RECORDS FOR THE TASK —
- - - - - - -
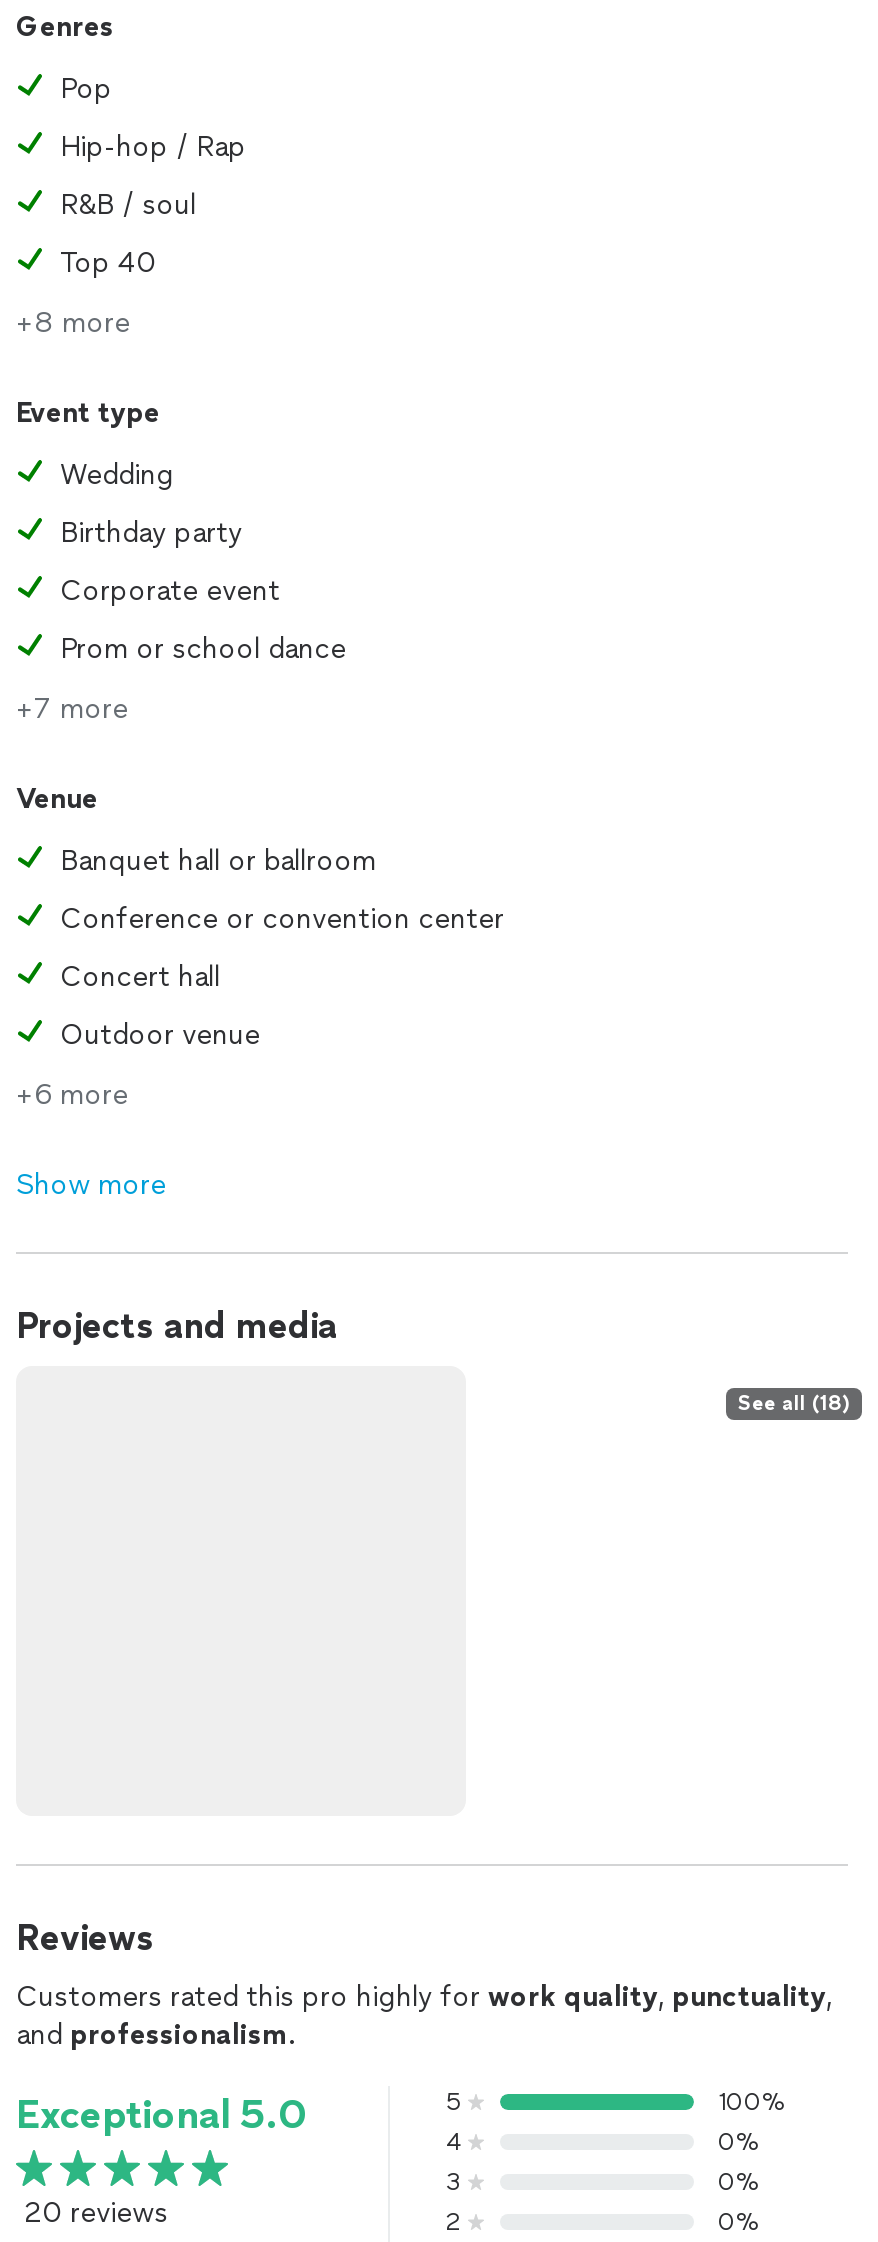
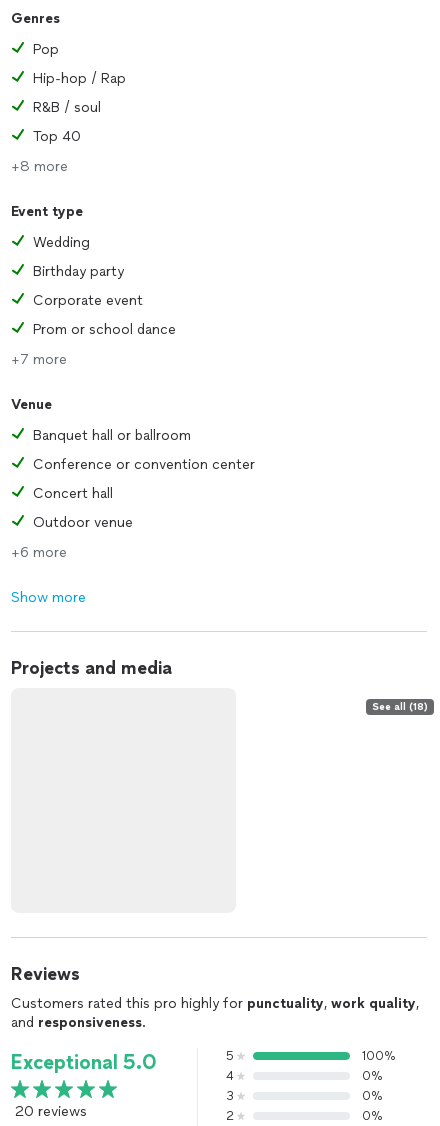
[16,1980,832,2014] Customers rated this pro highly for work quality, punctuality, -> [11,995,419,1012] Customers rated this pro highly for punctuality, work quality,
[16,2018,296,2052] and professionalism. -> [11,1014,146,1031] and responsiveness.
- - - - - - -
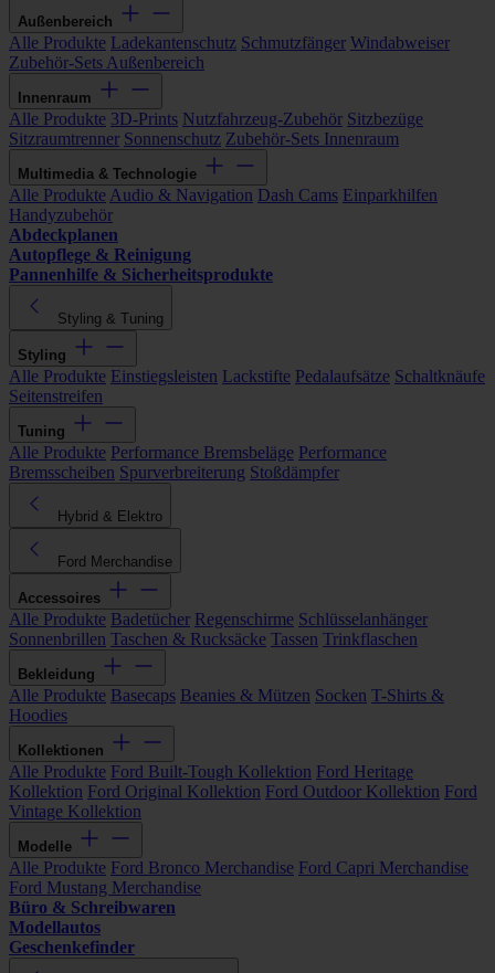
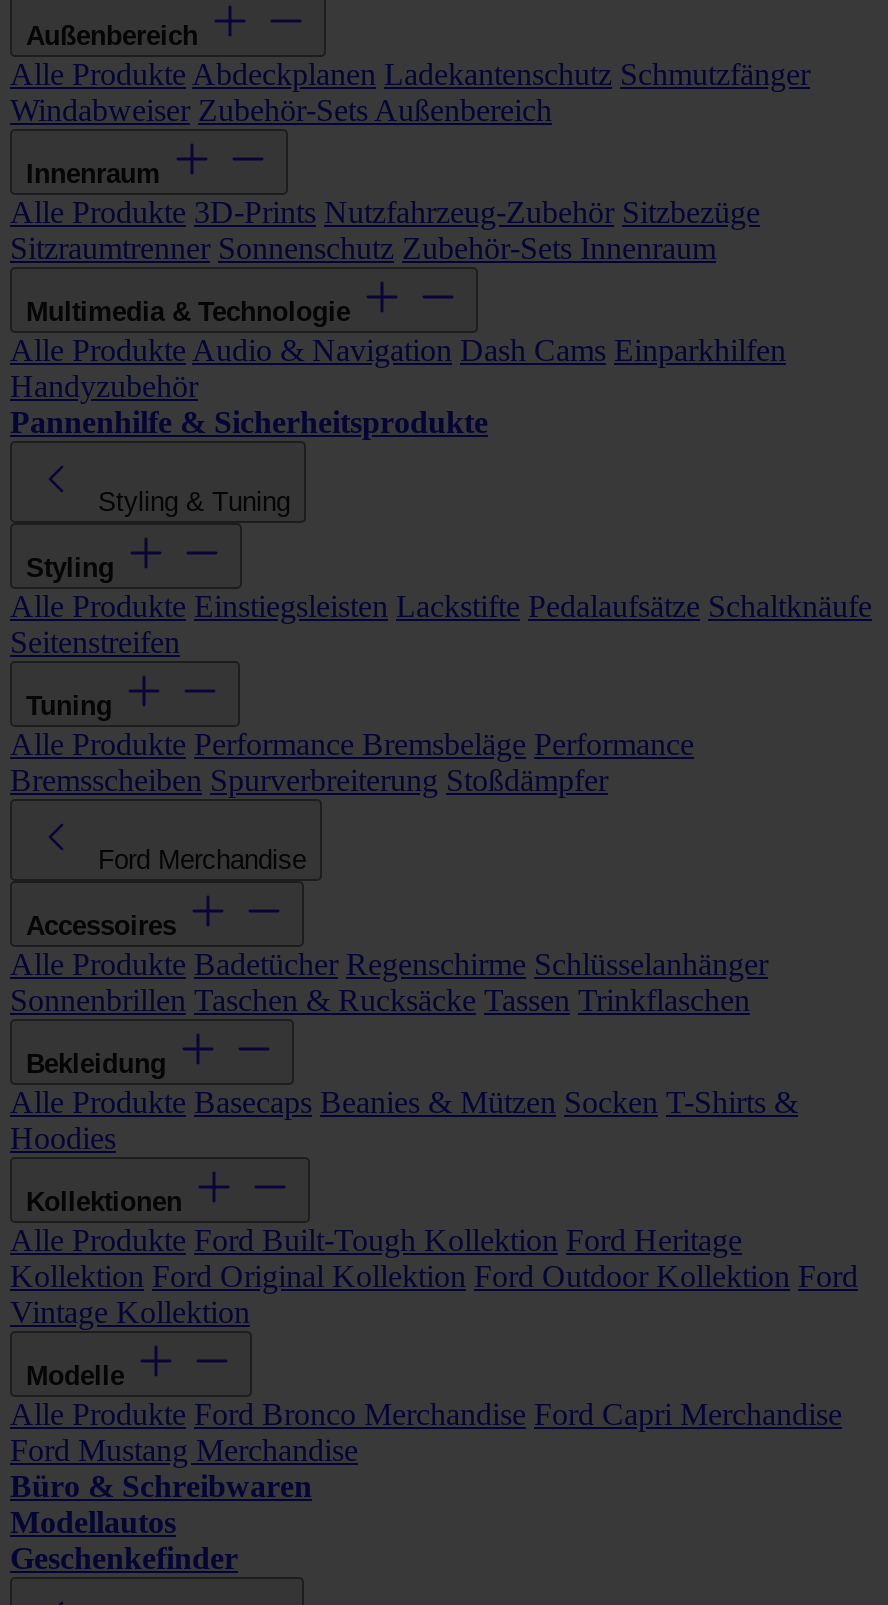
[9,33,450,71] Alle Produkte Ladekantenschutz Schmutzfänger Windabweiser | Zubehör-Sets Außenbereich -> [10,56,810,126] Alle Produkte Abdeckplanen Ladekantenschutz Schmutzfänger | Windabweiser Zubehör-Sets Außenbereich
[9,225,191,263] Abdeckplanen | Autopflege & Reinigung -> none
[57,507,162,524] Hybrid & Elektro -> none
- - - - - - -
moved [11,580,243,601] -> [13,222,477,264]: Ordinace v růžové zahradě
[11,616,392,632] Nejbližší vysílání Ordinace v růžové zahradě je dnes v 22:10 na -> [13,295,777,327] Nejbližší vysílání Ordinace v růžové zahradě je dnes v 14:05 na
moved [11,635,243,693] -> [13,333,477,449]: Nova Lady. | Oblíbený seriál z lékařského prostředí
- - - - - - -
WORK INSTRUCTIONS — Working from the material above, restate word for word the lines between the line with "[16,1980,832,2014] Customers rated" and the line with "[16,2018,296,2052] and professionalism.", both included, and only those.

RESPONSE AREA —
[16,1980,832,2014] Customers rated this pro highly for work quality, punctuality, -> [11,995,419,1012] Customers rated this pro highly for punctuality, work quality,
[16,2018,296,2052] and professionalism. -> [11,1014,146,1031] and responsiveness.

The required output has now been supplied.